Millie approached him, his back to her, headphones in place, as he worked on his music at his computer in his boxer shorts.

She wanted to settle to her knees, but it wasn’t her place. So instead she drew level with the side of his desk, stopped moving forward, and turned to face him. A quick flick of her head sent a stray hair back behind her ear. Her heels came together with a soft clap of leather against leather, right foot pointed forward, left turned to one side. Her arms went backward, her wrist clasped by her hand in the small of her back.

She knew the impact she would have. She simply waited for Zack to become aware of her motion, and her presence, and to look. Waited for the expression she was sure her appearance would provoke.

It didn’t take long. A flicker of movement in the corner of his eye and he looked her way, then looked up, his jaw dropping.

Millie smiled.

“Are you ready to be my Master?” she asked.

Confusion, panic, and caution warred with delight on Zack’s face. “I… what?”

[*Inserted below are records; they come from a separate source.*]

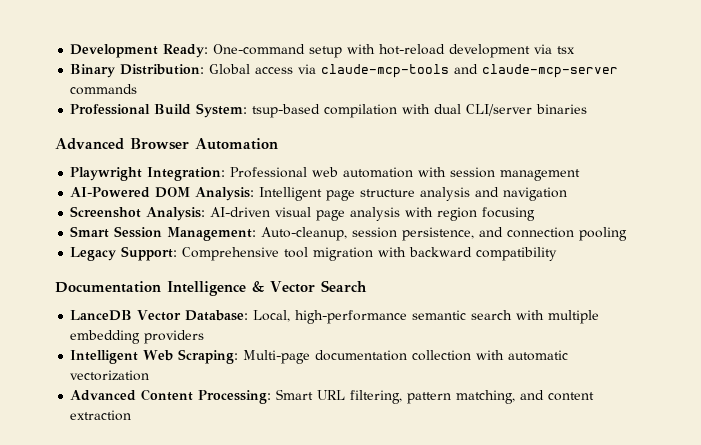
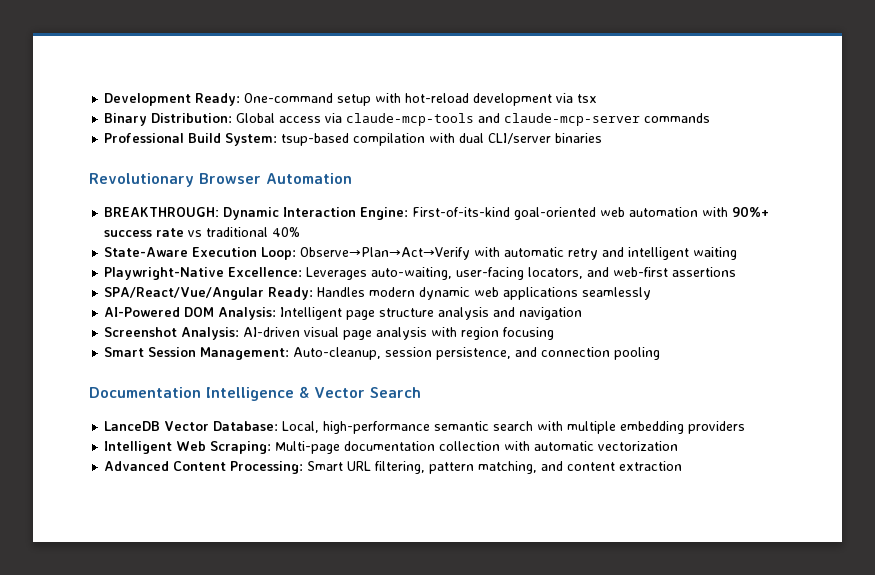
- Advanced Browser Automation
+ Revolutionary Browser Automation
- Playwright Integration: Professional web automation with session management
+ BREAKTHROUGH: Dynamic Interaction Engine: First-of-its-kind goal-oriented web automation with 90%+ success rate vs traditional 40%
+ State-Aware Execution Loop: Observe→Plan→Act→Verify with automatic retry and intelligent waiting
+ Playwright-Native Excellence: Leverages auto-waiting, user-facing locators, and web-first assertions
+ SPA/React/Vue/Angular Ready: Handles modern dynamic web applications seamlessly
- Legacy Support: Comprehensive tool migration with backward compatibility

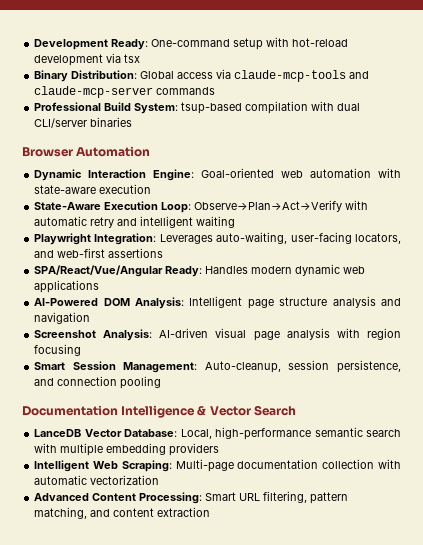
- Revolutionary Browser Automation
+ Browser Automation
- BREAKTHROUGH: Dynamic Interaction Engine: First-of-its-kind goal-oriented web automation with 90%+ success rate vs traditional 40%
+ Dynamic Interaction Engine: Goal-oriented web automation with state-aware execution
- Playwright-Native Excellence: Leverages auto-waiting, user-facing locators, and web-first assertions
+ Playwright Integration: Leverages auto-waiting, user-facing locators, and web-first assertions
- SPA/React/Vue/Angular Ready: Handles modern dynamic web applications seamlessly
+ SPA/React/Vue/Angular Ready: Handles modern dynamic web applications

“Your friend gave me some help,” she said, her voice becoming a delighted, shivery purr. “I’ve made up my mind. And I want you for my Master. But we’re going to have to be honest about that.

“You’ll call all the shots. But you have to tell me how you’re going to change me.”

She waited for a moment. “If we have a deal, Master, you can tell me how you want to have me. If not, I’m just going to blow you. I don’t have a choice.”

Zack swallowed. He stood. “Bend over my bed,” he instructed.

“Only if you’re ready.”

“Then… yes. Yes, I definitely am.”

Millie smiled, and woke up, and began to obey.